Work instructions – Taking the line that contains "улыбкой на лице.</p>" as the first, copy exactly every line through the last line of the records, and nothing else.

(Extracted records)
^^^^

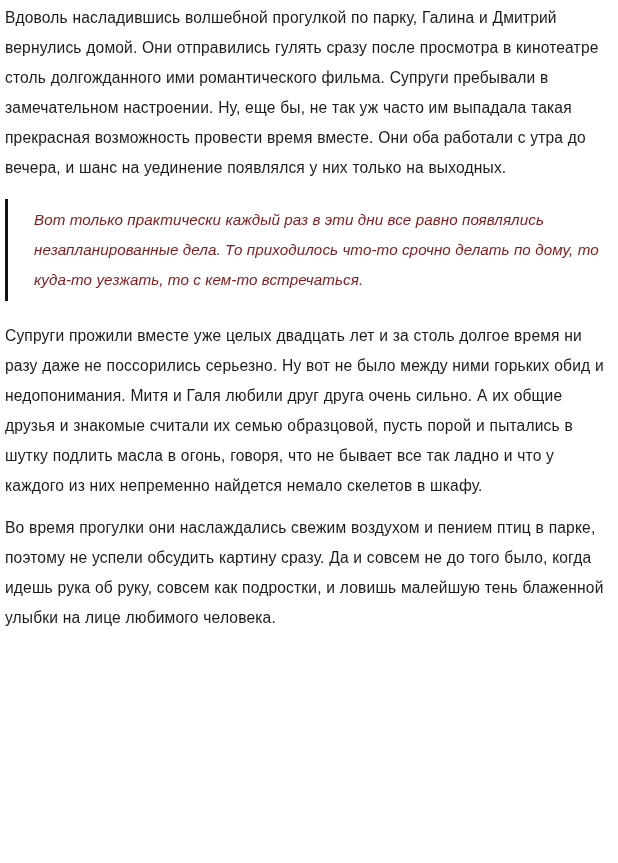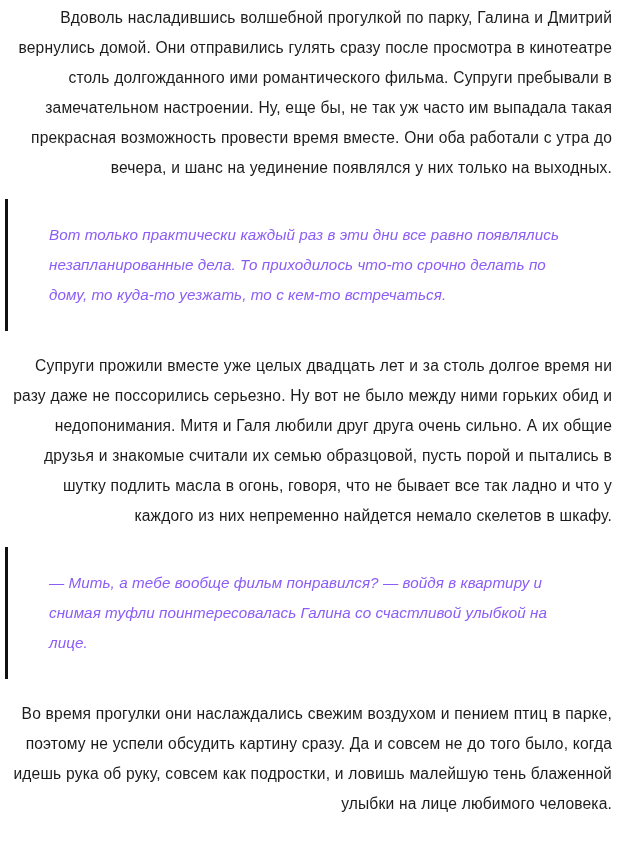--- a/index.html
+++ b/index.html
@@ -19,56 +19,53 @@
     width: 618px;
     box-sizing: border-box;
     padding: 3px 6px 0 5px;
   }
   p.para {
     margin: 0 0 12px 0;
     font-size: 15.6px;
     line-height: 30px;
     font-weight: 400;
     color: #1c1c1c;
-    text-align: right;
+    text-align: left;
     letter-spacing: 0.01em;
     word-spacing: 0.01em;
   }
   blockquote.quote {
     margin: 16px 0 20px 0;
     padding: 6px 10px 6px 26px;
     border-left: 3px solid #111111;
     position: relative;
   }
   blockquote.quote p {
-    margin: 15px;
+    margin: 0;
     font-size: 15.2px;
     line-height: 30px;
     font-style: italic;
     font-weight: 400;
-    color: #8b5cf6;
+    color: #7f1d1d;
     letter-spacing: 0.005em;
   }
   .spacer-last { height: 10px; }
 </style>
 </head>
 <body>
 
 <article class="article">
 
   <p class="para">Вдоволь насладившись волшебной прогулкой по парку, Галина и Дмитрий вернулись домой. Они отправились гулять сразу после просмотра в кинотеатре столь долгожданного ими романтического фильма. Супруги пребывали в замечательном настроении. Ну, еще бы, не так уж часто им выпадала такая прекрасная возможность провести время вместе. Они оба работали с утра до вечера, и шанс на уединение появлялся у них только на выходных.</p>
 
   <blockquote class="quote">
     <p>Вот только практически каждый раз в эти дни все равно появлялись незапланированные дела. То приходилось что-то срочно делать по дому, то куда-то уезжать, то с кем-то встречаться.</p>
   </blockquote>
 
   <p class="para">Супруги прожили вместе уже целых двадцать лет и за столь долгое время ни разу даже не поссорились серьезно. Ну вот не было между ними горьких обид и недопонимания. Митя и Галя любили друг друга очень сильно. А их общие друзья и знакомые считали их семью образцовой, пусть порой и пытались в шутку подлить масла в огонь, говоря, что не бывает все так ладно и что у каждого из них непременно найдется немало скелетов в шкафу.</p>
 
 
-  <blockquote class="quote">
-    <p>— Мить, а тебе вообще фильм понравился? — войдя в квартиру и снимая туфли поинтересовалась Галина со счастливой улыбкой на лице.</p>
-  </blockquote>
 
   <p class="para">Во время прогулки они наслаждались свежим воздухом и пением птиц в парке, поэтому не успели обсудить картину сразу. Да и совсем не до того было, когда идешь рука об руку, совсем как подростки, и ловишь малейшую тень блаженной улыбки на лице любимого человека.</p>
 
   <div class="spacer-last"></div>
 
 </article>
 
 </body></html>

^^^^

Reply –
-    <p>— Мить, а тебе вообще фильм понравился? — войдя в квартиру и снимая туфли поинтересовалась Галина со счастливой улыбкой на лице.</p>
-  </blockquote>
 
   <p class="para">Во время прогулки они наслаждались свежим воздухом и пением птиц в парке, поэтому не успели обсудить картину сразу. Да и совсем не до того было, когда идешь рука об руку, совсем как подростки, и ловишь малейшую тень блаженной улыбки на лице любимого человека.</p>
 
   <div class="spacer-last"></div>
 
 </article>
 
 </body></html>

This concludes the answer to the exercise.